Also, a massive issue not spoken about is trying to work off of the artwork. It’s not like Dall-E or Sora produces layers and some sort of editable structure that can be worked off. It’s a finished rendered project.

It’s so much easier to prompt something than learn the skill and we typically take the path of least resistance, especially as children.

Take my nephews for example. One started making movies at a young age, another comics. Now one is a director and the other a game artist. I programmed at a young age. None of us would have bothered struggling & practicing if they could just prompt it and be done.
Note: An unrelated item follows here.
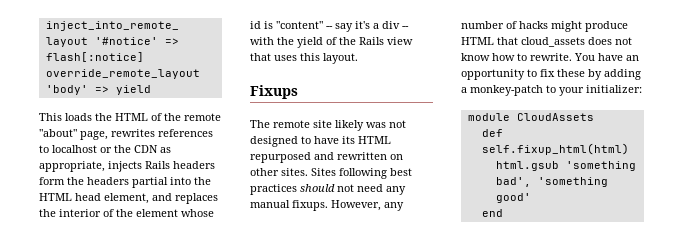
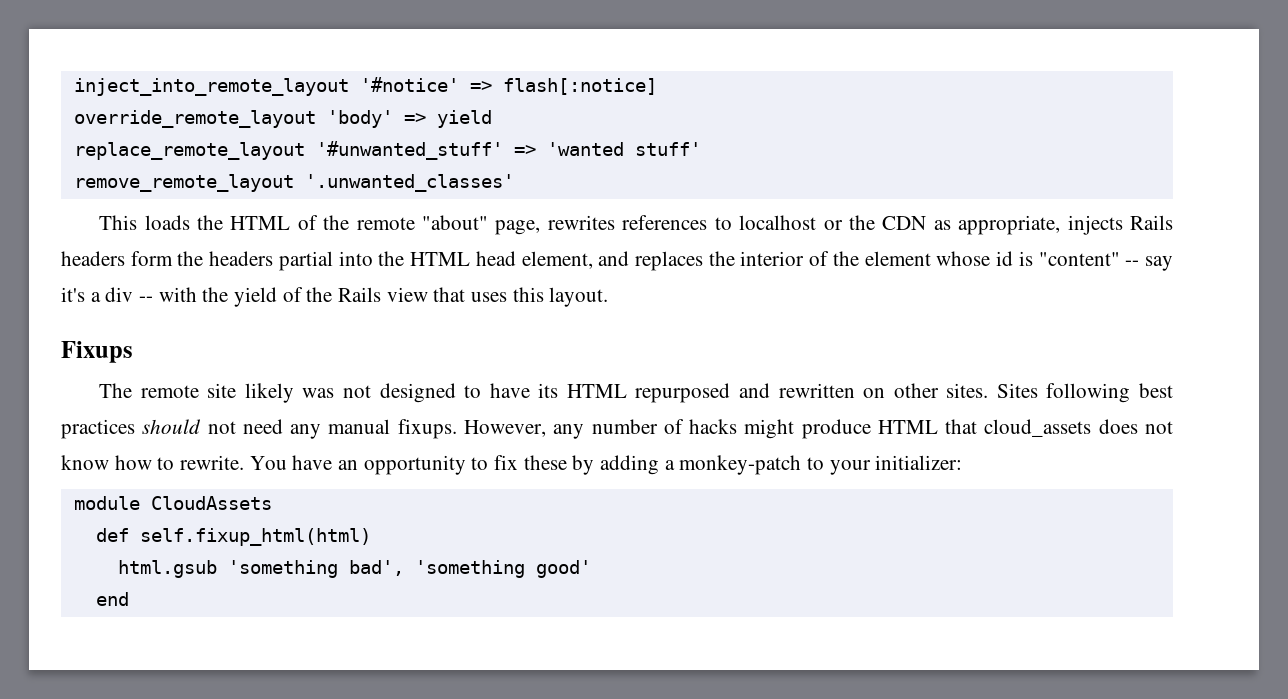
(151, 90) none -> [73,141,701,160] [73,174,514,192] // replace_remote_layout '#unwanted_stuff' => 'wanted stuff' // remove_remote_layout '.unwanted_classes'

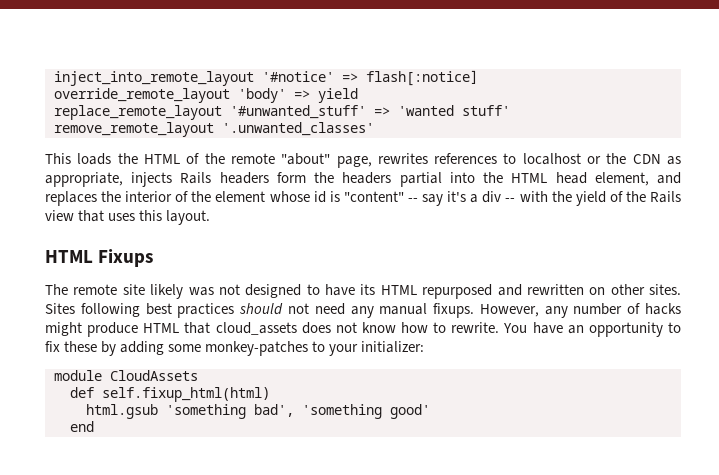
(609, 297) none -> [45,250,93,263] HTML
[664,455,802,475] a monkey-patch -> [168,341,309,356] some monkey-patches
Once upon a time it was someone’s job to wake others up. Then alarm clocks came. So I can see this argument. But I just want people who have jobs that took a long time of practice and discipline at a young age and if they would have done it if it could be done via prompt.
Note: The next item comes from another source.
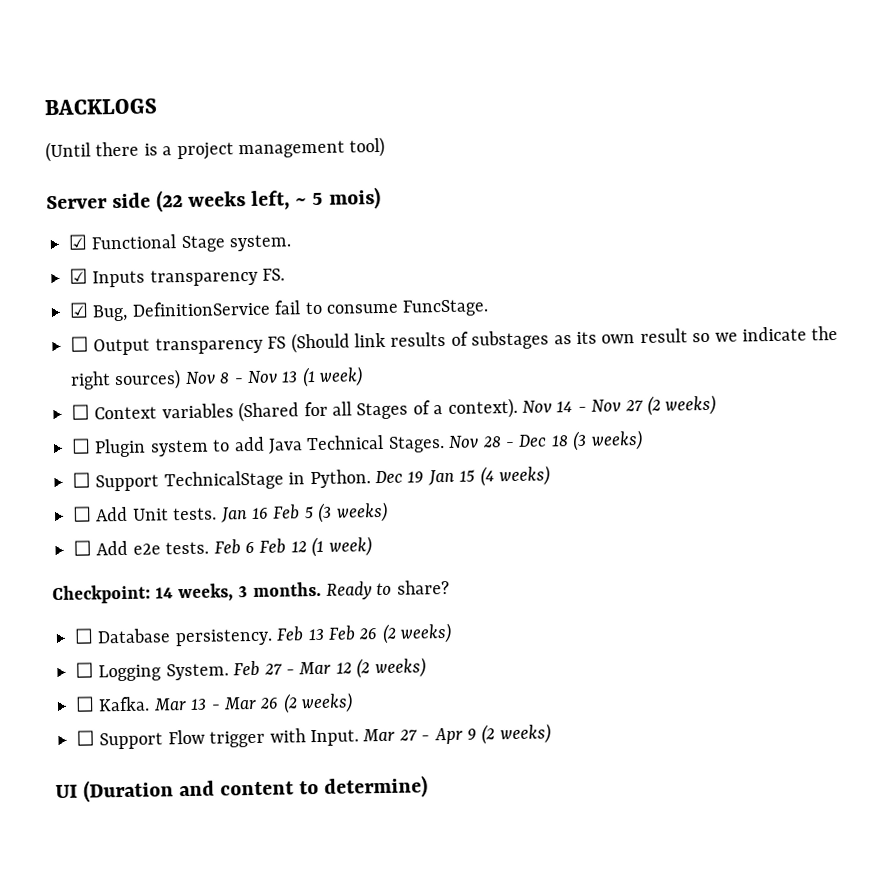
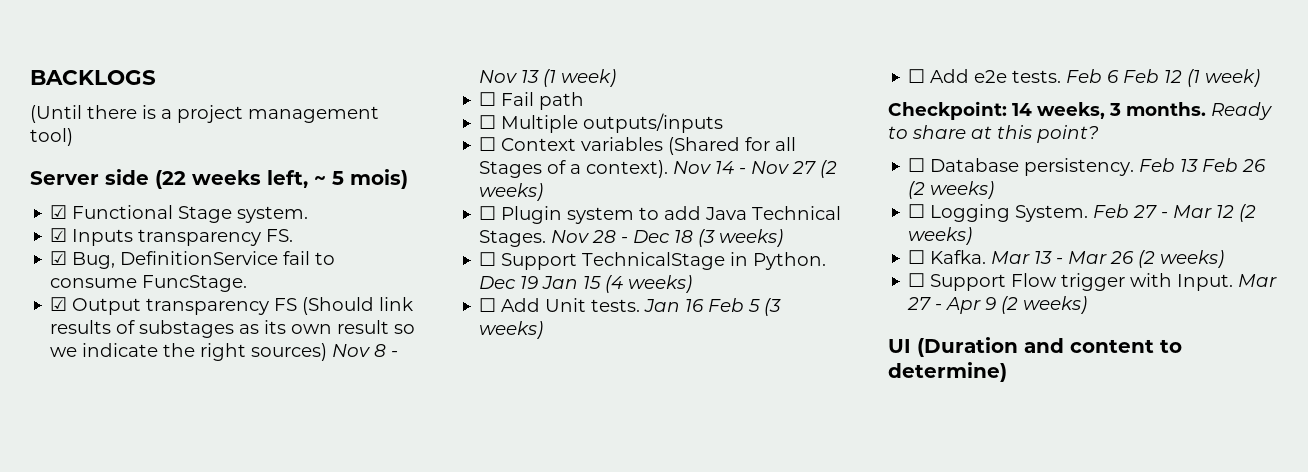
[70,336,89,352] ☐ -> [50,297,68,311] ☑
(364, 376) none -> [479,92,585,110] [479,113,724,133] // ☐ Fail path // ☐ Multiple outputs/inputs
[396,579,450,595] share? -> [912,125,1099,143] share at this point?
I also work globally, and seeing more jobs becoming global. It’s already a very saturated market that, well, for someone who lives (relatively) expensively it becomes much much more difficult to even start making money.

I do think it’s the future and worth discussing though ,:raised_hands:

N2U February 18, 2024, 6:22pm 15

Are you sure? In that scenario everyone else would also have the ability to “just prompt it and be done”, but it would still take skills and effort to rise above the rest.
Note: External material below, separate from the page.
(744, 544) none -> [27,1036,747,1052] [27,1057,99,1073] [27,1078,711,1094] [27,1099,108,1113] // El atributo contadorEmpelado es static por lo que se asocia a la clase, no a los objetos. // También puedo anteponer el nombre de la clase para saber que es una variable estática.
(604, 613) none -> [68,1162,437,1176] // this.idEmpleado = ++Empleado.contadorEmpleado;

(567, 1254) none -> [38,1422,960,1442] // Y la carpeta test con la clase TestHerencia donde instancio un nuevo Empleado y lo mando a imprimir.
I’m not too worried though. Every time a new technology has made things quicker and easier, it has led to an increase in overall productivity. :laughing:

I’m not, entirely.

I just wonder if I was a kid if I would have bothered spending days writing cout <<, being so frustrated & confused if GPT would have written it for me. That’s just programming!

I think everyone here that extensively uses generative AI has kind of overextended or over handed the responsibility to it and then found themself in a pile of unusable, or derailed work. Again, that’s just programming! Raw content!

Then I think about how ruthless kids are. I use to make stick figure animations using flash and post on Newgrounds. Like, here I am drawing stick figures while everyone else is creating insane Hollywood-grade content through a couple words

Honestly it’s not that serious.
Sora can create video no longer than 1 minutes and the photos chat GPT generate are easily identifiable.

Beside we gotta move with time, that’s the basic nature of all living organisms (or as a 1930’s housemaid would word it, It’s all about technology)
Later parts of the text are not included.